To understand how LLM orchestration frameworks work, it’s helpful to understand where orchestration lies within the architecture of LLM-driven applications.

The orchestration layer is the backbone of the LLM app stack. The orchestrator creates a coherent workflow by managing the interactions between the other layers of the application architecture.³ Similar to a music orchestrator, the LLM orchestrator delegates and manages the workflow of each technical component based on the application’s composition.

These components include interaction between LLMs, prompt templates, vector databases and agents.⁴ Orchestration ensures that each component of a gen AI application performs cohesively by providing tools and mechanisms to manage the lifecycle of LLMs effectively within various applications and environments.

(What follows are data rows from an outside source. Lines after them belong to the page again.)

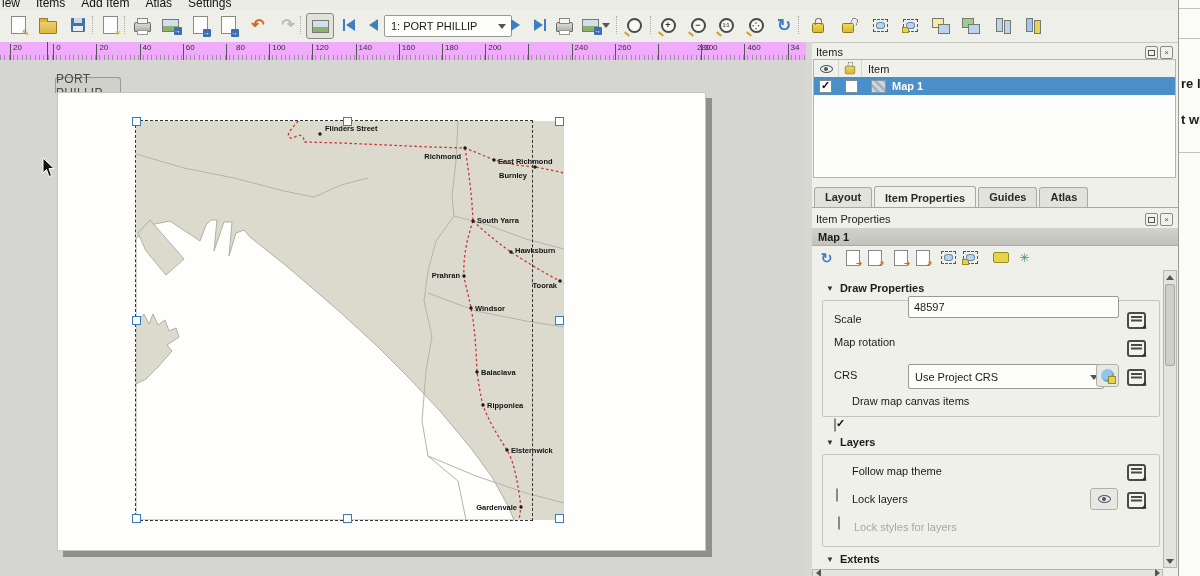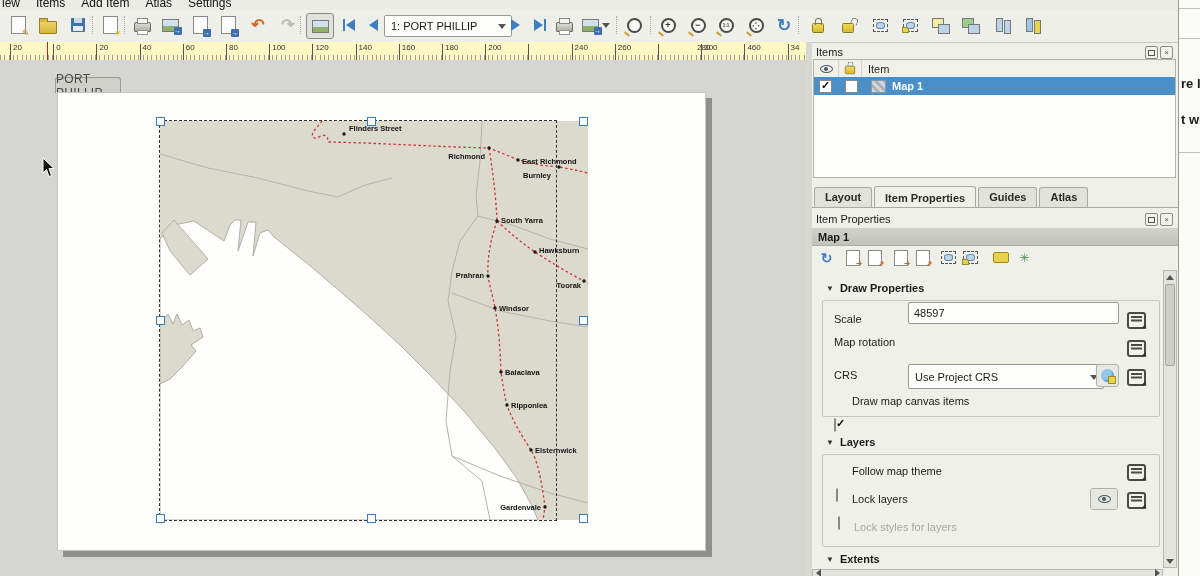--- a/index.html
+++ b/index.html
@@ -45,32 +45,32 @@
   .i-2rect i{position:absolute;width:10px;height:8px;border:1px solid #777;}
   .i-2rect .a{left:0;top:0;background:#f2eda0;}
   .i-2rect .b{left:6px;top:6px;background:#bcd4ea;}
   .i-2rect.swap .a{background:#9fd08a;}
   .i-2rect.tall i{width:5px;height:12px;}
   .i-2rect.tall .b{left:8px;top:2px;}
   .combo{background:#fdfdfb;border:1px solid #9a9a94;border-radius:2px;display:flex;align-items:center;padding:0 6px;position:relative;white-space:nowrap;}
   .combo .arr{position:absolute;right:5px;top:50%;margin-top:-2px;width:0;height:0;border:4px solid transparent;border-top:5px solid #555;border-bottom:0;}
   .pressed{border:1px solid #8a8a84;background:#e2e2dc;border-radius:3px;}
   
-  #ruler{left:0;top:42px;width:810px;height:18px;background:#fef9c3;border-bottom:1px solid #8a8a84;overflow:hidden;}
+  #ruler{left:0;top:42px;width:810px;height:18px;background:#f0abfc;border-bottom:1px solid #8a8a84;overflow:hidden;}
   #ruler .minor{position:absolute;left:0;right:0;bottom:0;height:5px;background:repeating-linear-gradient(90deg,#888 0 1px,transparent 1px 4.32px);opacity:.8;}
   .rtick{position:absolute;top:2px;bottom:0;width:1px;background:#555;}
   .rlab{position:absolute;top:1px;font-size:8px;color:#333;}
   #ruler-marker{position:absolute;top:0;bottom:0;width:1px;background:#c02020;}
   
   #canvas{left:0;top:60px;width:806px;height:516px;background:#d5d5d1;overflow:hidden;}
   #page-tab{left:55px;top:17px;width:64px;height:15px;background:#d0d0ca;border:1px solid #9a9a94;border-bottom:none;border-radius:3px 3px 0 0;font-size:12px;color:#4a4a46;display:flex;align-items:center;justify-content:center;letter-spacing:.3px;}
   #page{left:57px;top:32px;width:649px;height:459px;background:#fefefd;border:1px solid #c5c5c0;box-sizing:border-box;}
   #page-shadow-r{left:706px;top:38px;width:6px;height:459px;background:#8f8f8b;}
   #page-shadow-b{left:63px;top:491px;width:649px;height:6px;background:#8f8f8b;}
-  #map-item{left:160px;top:61px;width:396px;height:399px;outline:1px dashed #333;}
+  #map-item{left:136px;top:61px;width:396px;height:399px;outline:1px dashed #333;}
   .hdl{position:absolute;width:9px;height:9px;background:#fff;border:1.5px solid #3a7cc0;box-sizing:border-box;z-index:5;}
   .stlab{font:bold 7.5px "Liberation Sans",sans-serif;fill:#111;}
   
   #splitter{left:806px;top:42px;width:6px;height:534px;background:#d8d8d2;}
   #rightcol{left:812px;top:42px;width:366px;height:534px;background:#f0f0ea;overflow:hidden;}
   .ptitle{position:absolute;left:0;right:0;height:17px;display:flex;align-items:center;padding-left:4px;font-size:11px;color:#1a1a1a;border-top:1px solid #c8c8c2;}
   .dkb{width:11px;height:11px;border:1px solid #8a8a84;border-radius:2px;background:#f2f2ec;display:flex;align-items:center;justify-content:center;font-size:8px;color:#555;line-height:1;}
   .dkb .fi{width:5px;height:4px;border:1px solid #555;}
   #items-list{position:absolute;left:1px;top:17px;width:363px;height:119px;background:#fdfdfb;border:1px solid #b4b4ae;box-sizing:border-box;}
   #items-header{position:absolute;left:0;top:0;right:0;height:17px;background:#f1f1ec;border-bottom:1px solid #cfcfc9;display:flex;align-items:center;}
@@ -289,21 +289,21 @@
       <span class="rlab" style="left: 13px;">20</span>
       <div class="rtick" style="left: 53.2px;"></div>
       <span class="rlab" style="left: 56.2px;">0</span>
       <div class="rtick" style="left: 96.4px;"></div>
       <span class="rlab" style="left: 99.4px;">20</span>
       <div class="rtick" style="left: 139.6px;"></div>
       <span class="rlab" style="left: 142.6px;">40</span>
       <div class="rtick" style="left: 182.8px;"></div>
       <span class="rlab" style="left: 185.8px;">60</span>
       <div class="rtick" style="left: 226px;"></div>
-      <span class="rlab" style="left: 229px;">80</span>
+      <span class="rlab" style="left: 236px;">80</span>
       <div class="rtick" style="left: 269.2px;"></div>
       <span class="rlab" style="left: 272.2px;">100</span>
       <div class="rtick" style="left: 312.4px;"></div>
       <span class="rlab" style="left: 315.4px;">120</span>
       <div class="rtick" style="left: 355.6px;"></div>
       <span class="rlab" style="left: 358.6px;">140</span>
       <div class="rtick" style="left: 398.8px;"></div>
       <span class="rlab" style="left: 401.8px;">160</span>
       <div class="rtick" style="left: 442px;"></div>
       <span class="rlab" style="left: 445px;">180</span>
@@ -476,21 +476,21 @@
         </div>
     </div>
 
     
     <div class="sect" style="left:14px;top:240px">
         <span class="tri">▼</span>
         <span>Draw Properties</span>
       </div>
     <div class="grp" style="left:10px;top:258px;width:336px;height:115px"></div>
     <span class="lbl" style="left:22px;top:271px">Scale</span>
-    <div class="inp" style="left:96px;top:260px;width:211px;height:22px">
+    <div class="inp" style="left:96px;top:254px;width:211px;height:22px">
         <span>48597</span>
       </div>
     <div class="ovr" style="left:315px;top:270px"></div>
     <span class="lbl" style="left:22px;top:294px">Map rotation</span>
     <div class="ovr" style="left:315px;top:298px"></div>
     <span class="lbl" style="left:22px;top:327px">CRS</span>
     <div class="combo abs" style="left:96px;top:322px;width:182px;height:23px">
         <span>Use Project CRS</span>
         <span class="arr"></span>
       </div>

Orchestration frameworks simplify complex tasks including prompt chaining, interfacing with external APIs, fetching contextual data from vector databases and managing memory across multiple LLM interactions. Here is a general overview of the operational tasks typically used in LLM orchestrations:

Prompt engineering is the practice of structuring LLM inputs (prompts) so that generative AI tools produce optimized outputs. Orchestration frameworks provide prompt templates that include instructions, few-shot examples and specific context, and questions appropriate for a task.⁵

Chaining refers to a sequence of calls that connect multiple LLMs to combine their outputs to achieve more nuanced results (also known as prompt chaining), a tool or a data preprocessing step.⁶

The orchestration layer manages these prompting tasks by storing prompts within a knowledge base or library where it can easily search and retrieve prompting data. The orchestrator can dynamically select prompts from the library based on real-time inputs, context or user preferences. Additionally, it can sequence the prompts in a logical order to manage conversation flows.

LLMs lack the inherent ability to continuously learn and are limited in contextual understanding. By managing prompts, the orchestrator refines the outputs by evaluating responses. 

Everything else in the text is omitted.